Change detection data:
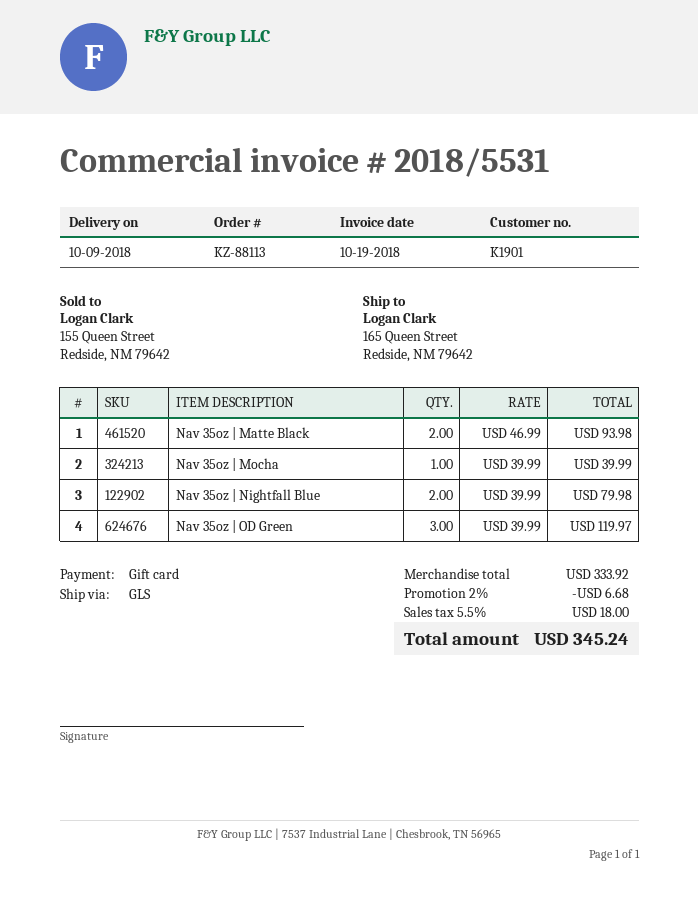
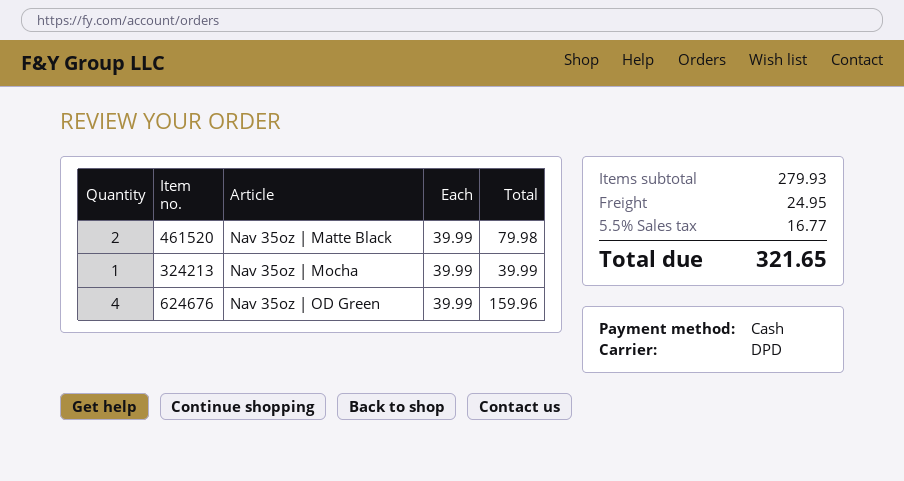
payment method: gift card -> cash
shipping method: GLS -> DPD
Nav 35oz | Matte Black: 2 x 46.99 = 93.98 -> 2 x 39.99 = 79.98
Nav 35oz | Nightfall Blue: 2 x 39.99 = 79.98 -> none
Nav 35oz | OD Green: 3 x 39.99 = 119.97 -> 4 x 39.99 = 159.96
subtotal: 333.92 -> 279.93
discount: 2% = 6.68 -> none
shipping: none -> 24.95
tax: 5.5% = 18.00 -> 5.5% = 16.77
total: 345.24 -> 321.65

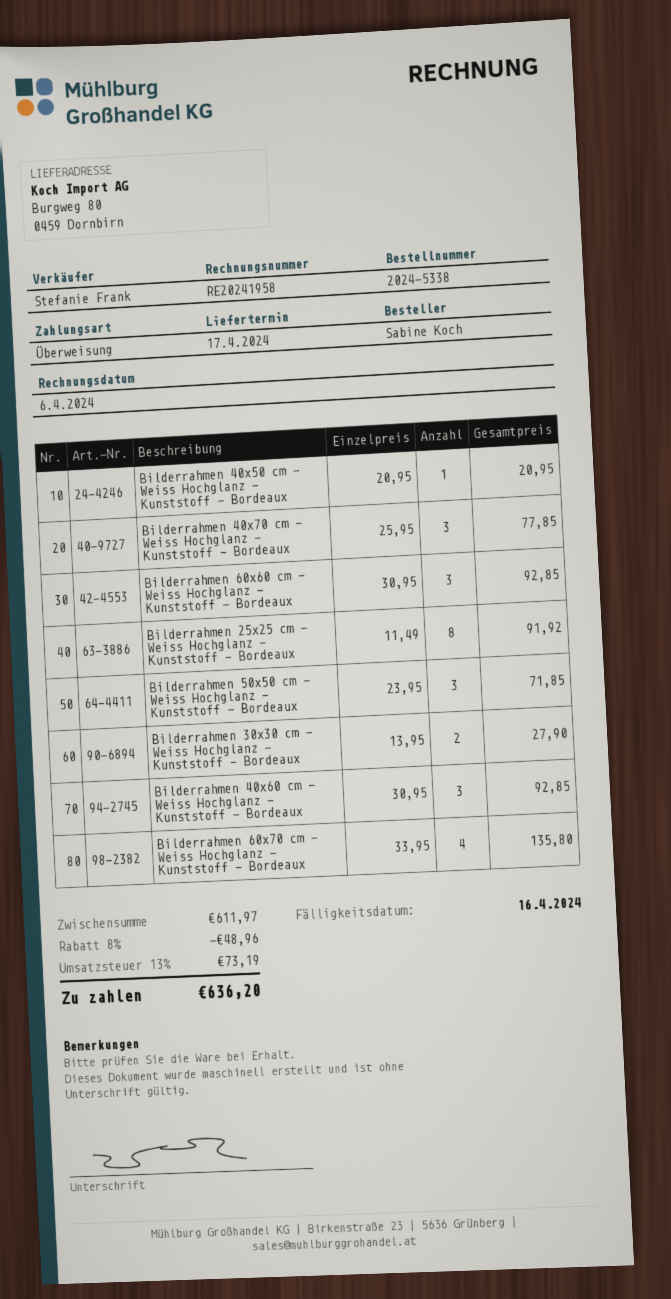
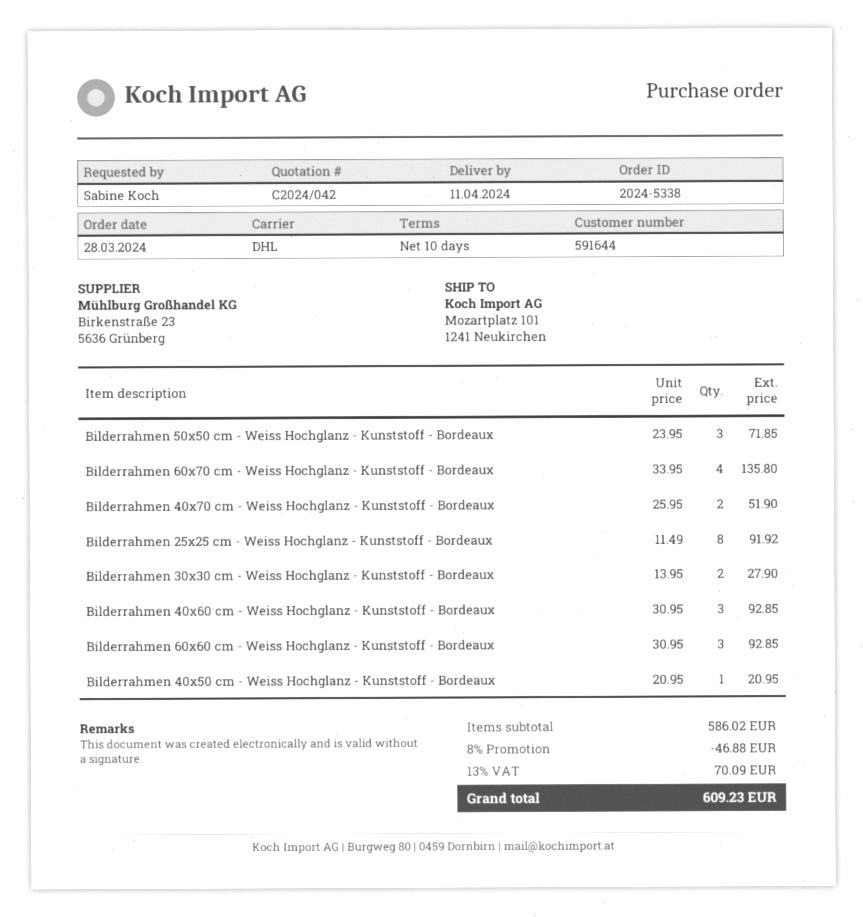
delivery date: 2024-04-17 -> 2024-04-11
ship to: Burgweg 80, 0459 Dornbirn -> Mozartplatz 101, 1241 Neukirchen
Bilderrahmen 40x70 cm - Weiss Hochglanz - Kunststoff - Bordeaux: 3 x 25.95 = 77.85 -> 2 x 25.95 = 51.90
subtotal: 611.97 -> 586.02
discount: 8% = 48.96 -> 8% = 46.88
tax: 13% = 73.19 -> 13% = 70.09
total: 636.20 -> 609.23

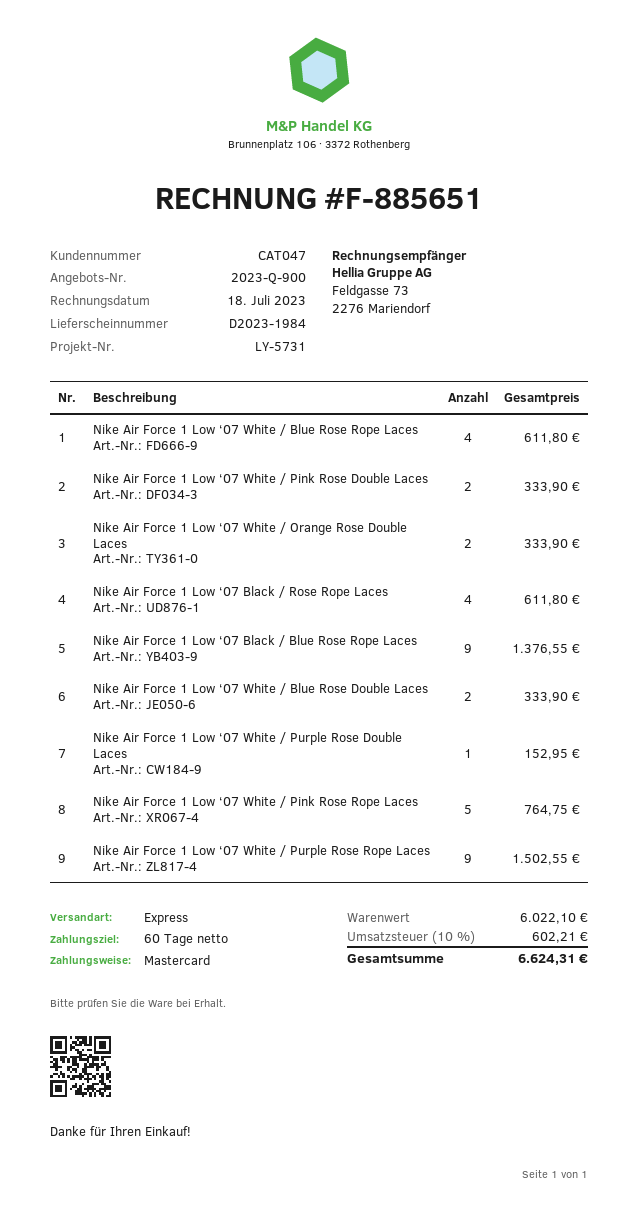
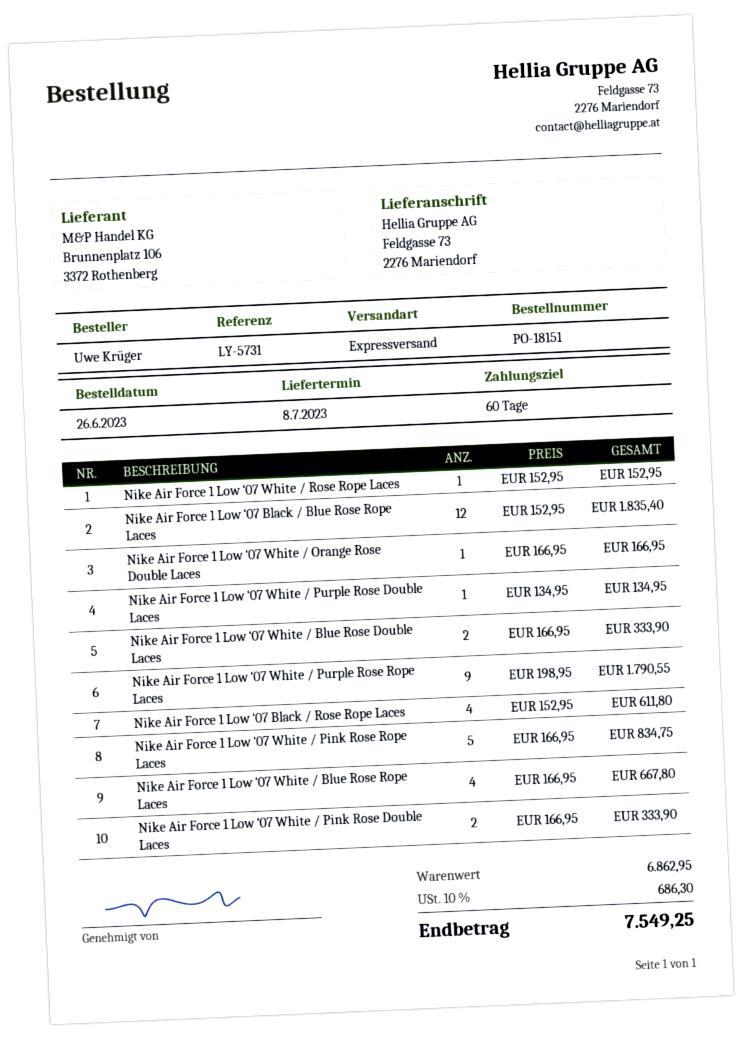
Nike Air Force 1 Low ‘07 White / Blue Rose Rope Laces: 4 for 611.80 -> 4 for 667.80
Nike Air Force 1 Low ‘07 White / Orange Rose Double Laces: 2 for 333.90 -> 1 for 166.95
Nike Air Force 1 Low ‘07 Black / Blue Rose Rope Laces: 9 for 1376.55 -> 12 for 1835.40
Nike Air Force 1 Low ‘07 White / Purple Rose Double Laces: 1 for 152.95 -> 1 for 134.95
Nike Air Force 1 Low ‘07 White / Pink Rose Rope Laces: 5 for 764.75 -> 5 for 834.75
Nike Air Force 1 Low ‘07 White / Purple Rose Rope Laces: 9 for 1502.55 -> 9 for 1790.55
Nike Air Force 1 Low ‘07 White / Rose Rope Laces: none -> 1 for 152.95
subtotal: 6022.10 -> 6862.95
tax: 10% = 602.21 -> 10% = 686.30
total: 6624.31 -> 7549.25

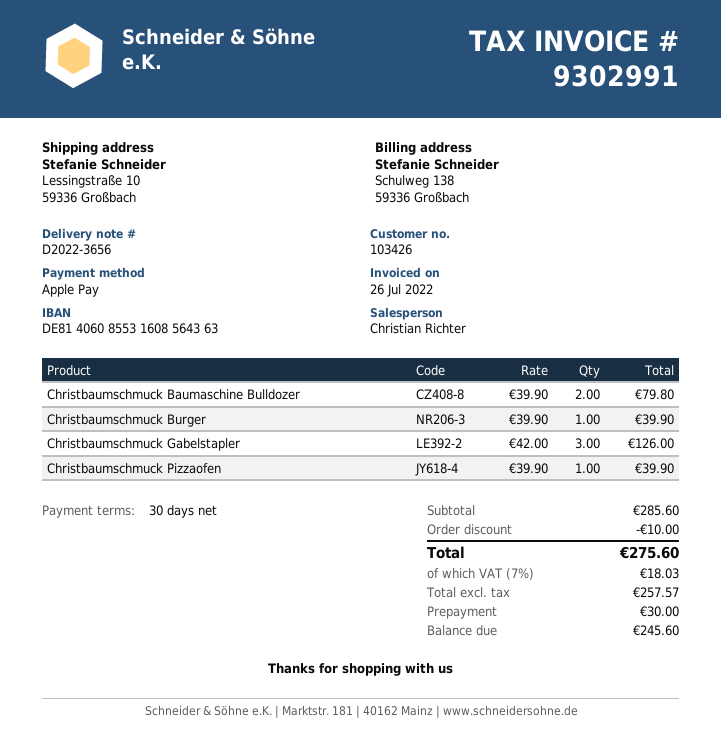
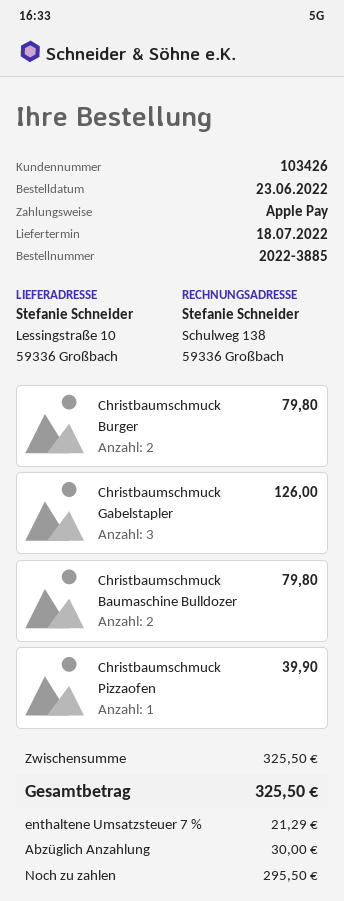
Christbaumschmuck Burger: 1 for 39.90 -> 2 for 79.80
subtotal: 285.60 -> 325.50
discount: 10.00 -> none
tax: 7% = 18.03 -> 7% = 21.29
total: 275.60 -> 325.50
balance: 245.60 -> 295.50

* Exercise instructions *
Which lines run from the one containing "subtotal: 6022.10 -> 6862.95" through the last line of the entries above? Output them exactly, both ends included, with no pictures.

* Response box *
subtotal: 6022.10 -> 6862.95
tax: 10% = 602.21 -> 10% = 686.30
total: 6624.31 -> 7549.25

Christbaumschmuck Burger: 1 for 39.90 -> 2 for 79.80
subtotal: 285.60 -> 325.50
discount: 10.00 -> none
tax: 7% = 18.03 -> 7% = 21.29
total: 275.60 -> 325.50
balance: 245.60 -> 295.50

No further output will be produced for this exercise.